I laughed. “It usually takes more than a few minutes for people to figure that one out,” I said. “I have never claimed to be nice, but I’ve been shot a lot so I think I’ve earned it.”
“Pig.”
“Piglet.”
“Bastard.”
I stuck my tongue out at her.
“Children,” Eric said, standing between the two of us. “Detective Hayes, you don’t have to like Gary. Most of the time I don’t. The Captain certainly doesn’t. That said, without him and his bad habits we would be nowhere on this case.” He turned to me. “And if you antagonize her again I’m going to let her throw you. She’s the reigning judo champion of the precinct.”
We both took a step back from each other in silence, which was only broken when the phone on Hayes’ desk rang. Apparently we had drawn an audience from the rest of the bullpen. Hayes answered her phone while normal activity resumed.
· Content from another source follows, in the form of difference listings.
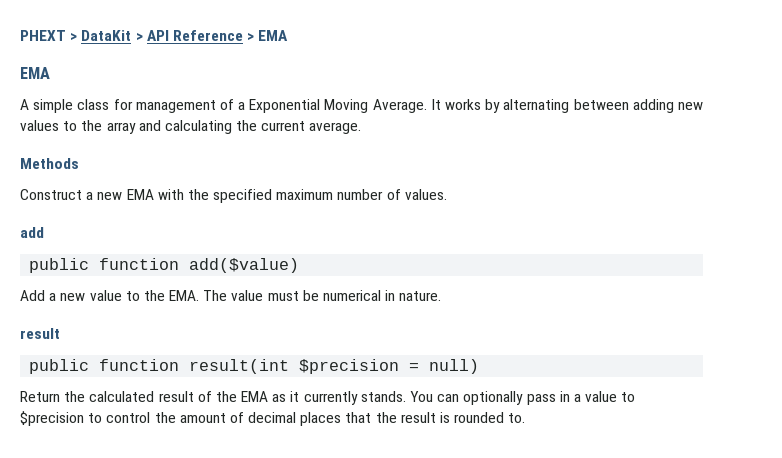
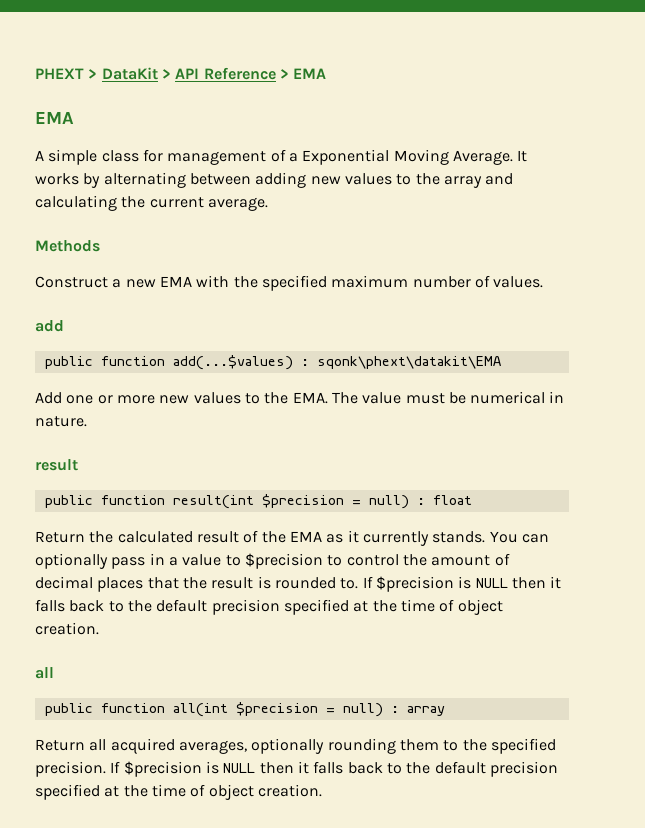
- public function add($value)
- Add a new value to the EMA. The value must be numerical in nature.
+ public function add(...$values) : sqonk\phext\datakit\EMA
+ Add one or more new values to the EMA. The value must be numerical in nature.
- public function result(int $precision = null)
+ public function result(int $precision = null) : float
- You can optionally pass in a value to $precision to control the amount of decimal places that the result is rounded to.
+ You can optionally pass in a value to $precision to control the amount of decimal places that the result is rounded to. If $precision is NULL then it falls back to the default precision specified at the time of object creation.
+ all
+ public function all(int $precision = null) : array
+ Return all acquired averages, optionally rounding them to the specified precision. If $precision is NULL then it falls back to the default precision specified at the time of object creation.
“Hayes,” she said, staring at her desk as if there was something important there. And then just as suddenly there was as she sat down and grabbed a pen to take notes. Eric and I both stared, curious now.
“How do we confirm that?” she asked. “I see. Get that information to me as soon as possible.” She hung up her phone.
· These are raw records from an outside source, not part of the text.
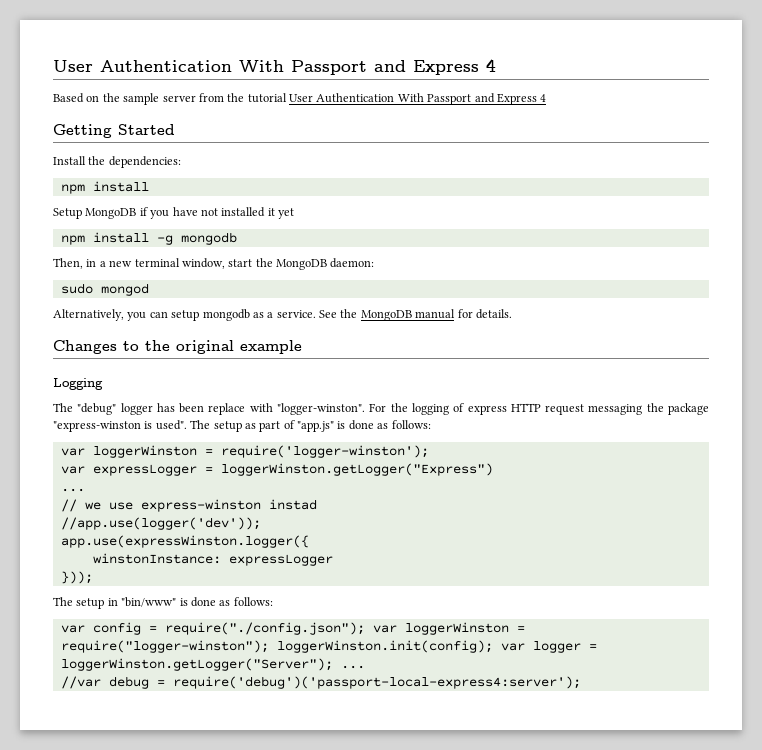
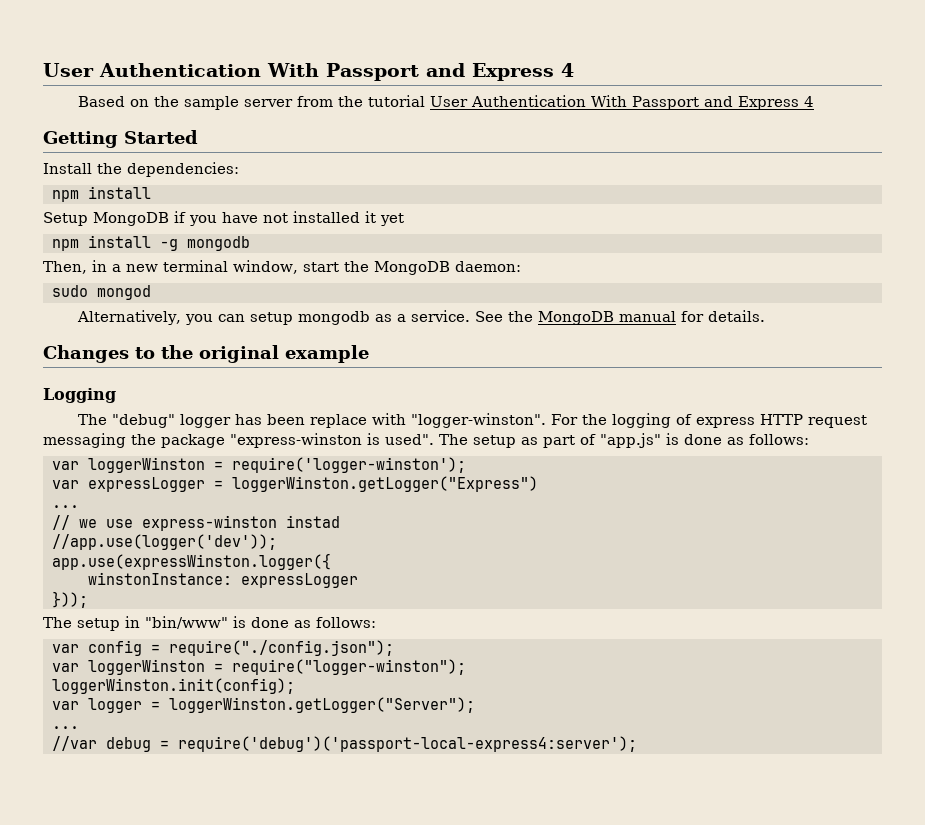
- var config = require("./config.json"); var loggerWinston = require("logger-winston"); loggerWinston.init(config); var logger = loggerWinston.getLogger("Server"); ...
+ var config = require("./config.json");
+ var loggerWinston = require("logger-winston");
+ loggerWinston.init(config);
+ var logger = loggerWinston.getLogger("Server");
+ ...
“Hayes?” Eric asked, tilting his head to one side like pets do.
“It seems that our mystery girl and her child are from North Korea.”
Okay, I did not see that coming. “Say what?” I blurted.
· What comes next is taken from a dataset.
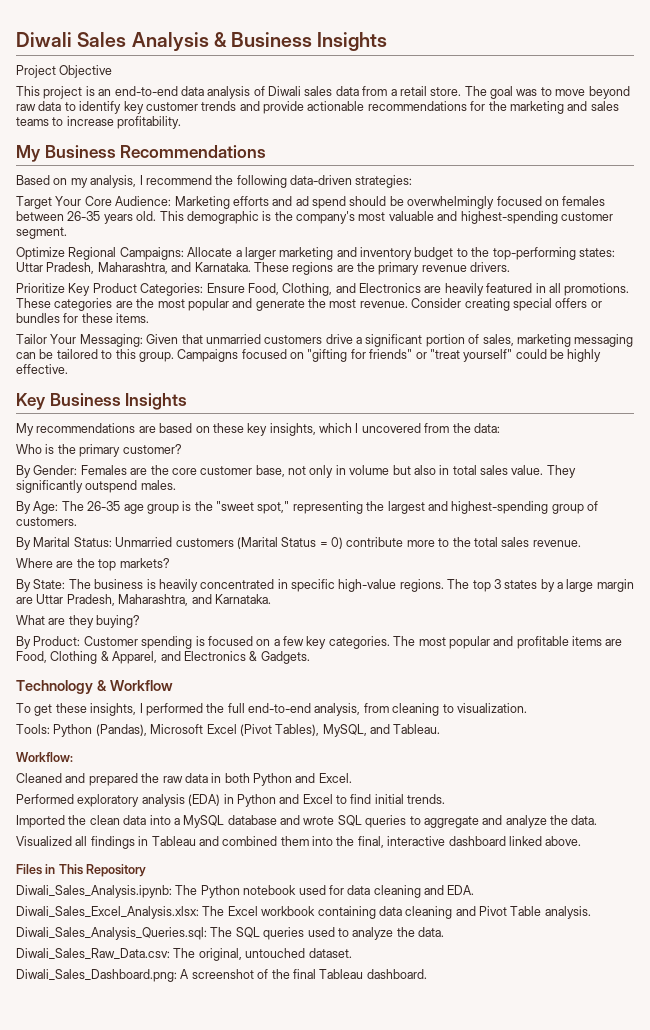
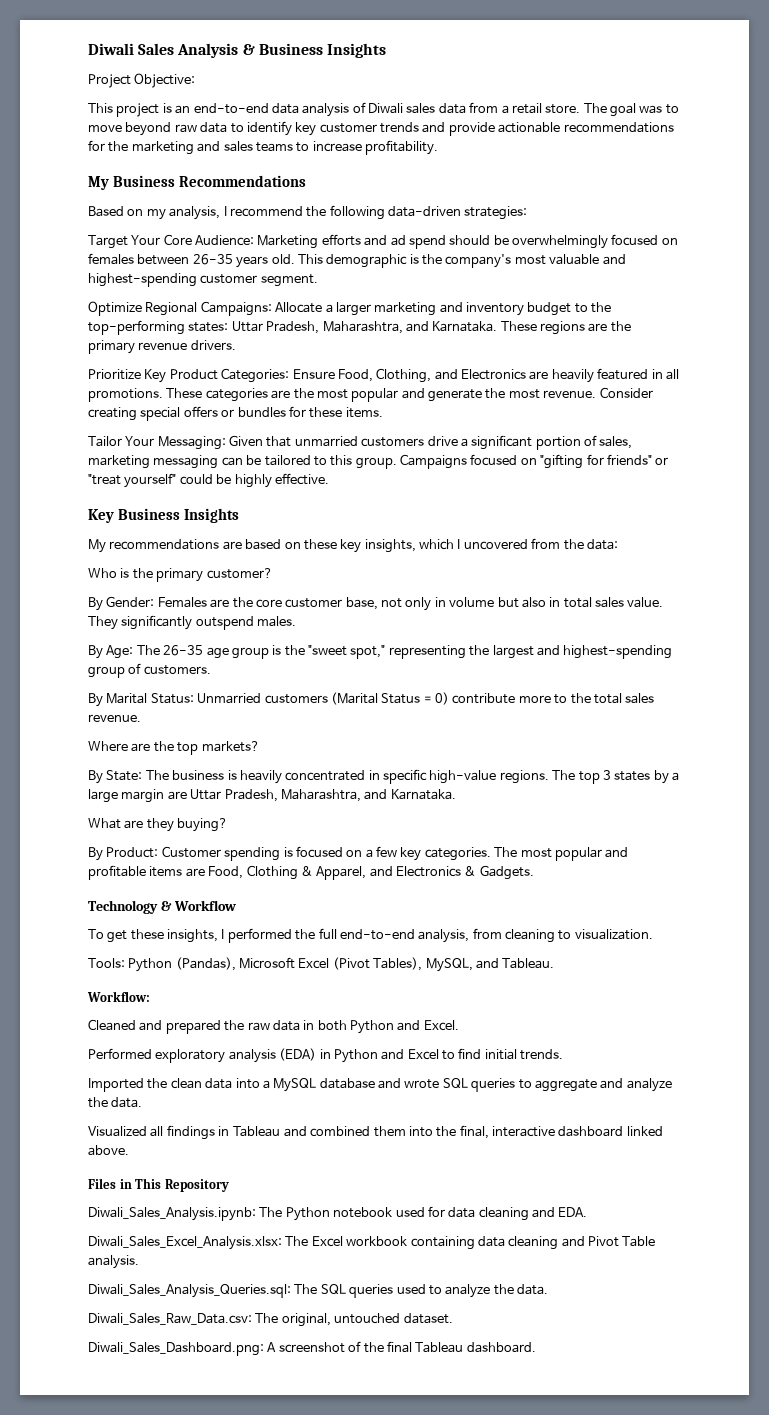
- Project Objective
+ Project Objective:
“The Korean Embassy is working to confirm that, but it seems that she defected with her infant child about 6 years ago to the South. She might be the daughter of someone important in the North, a General or something.”
“You’ve got to be fucking kidding me,” I said.
“Not fucking kidding,” she shot back.
“How does someone like that wind up in a massage parlor in San Francisco?”
She ignored me and looked up at Eric. “How big a complication is this?”
“Potentially a huge one,” he said with a sigh. “Missing North Korean, a child of someone important, killed on American soil working in a sex shop? I honestly have no idea where the chips will fall on this, but I think this victim needs to move up the list of priorities. Dig into everything you can find about her stay in the U.S. How she got here, where she was living while in South Korea, anything and everything.”
“You’re thinking she might be the prime?” I asked.
“I think that until we have more on everyone else it would be stupid to assume otherwise. The Korean government is certainly going to insist that we look at it that way. Gary, I need to brief the Captain. Can you do me a solid?”
“Anything.”
“Head off to the hospital and talk with our FBI people. I know you were planning on going anyway but I have a sinking feeling that this is about to become a Homeland Security case.”
“Aw Jeeze,” I said. I had been involved in exactly one jurisdictional fight with Homeland Security in my career. It nearly got me shot a fourth time. “I’ll head out now.”
Eric nodded. “Hayes, come with me,” he said. “You’re officially up the grunt-work ladder but this is not going to be the most fun you’ll have today.”
They both got up and walked towards the Captain’s office, leaving me with the rest of the Indian food and an agenda that coincided with my own plans, so I cleaned up and headed for County General.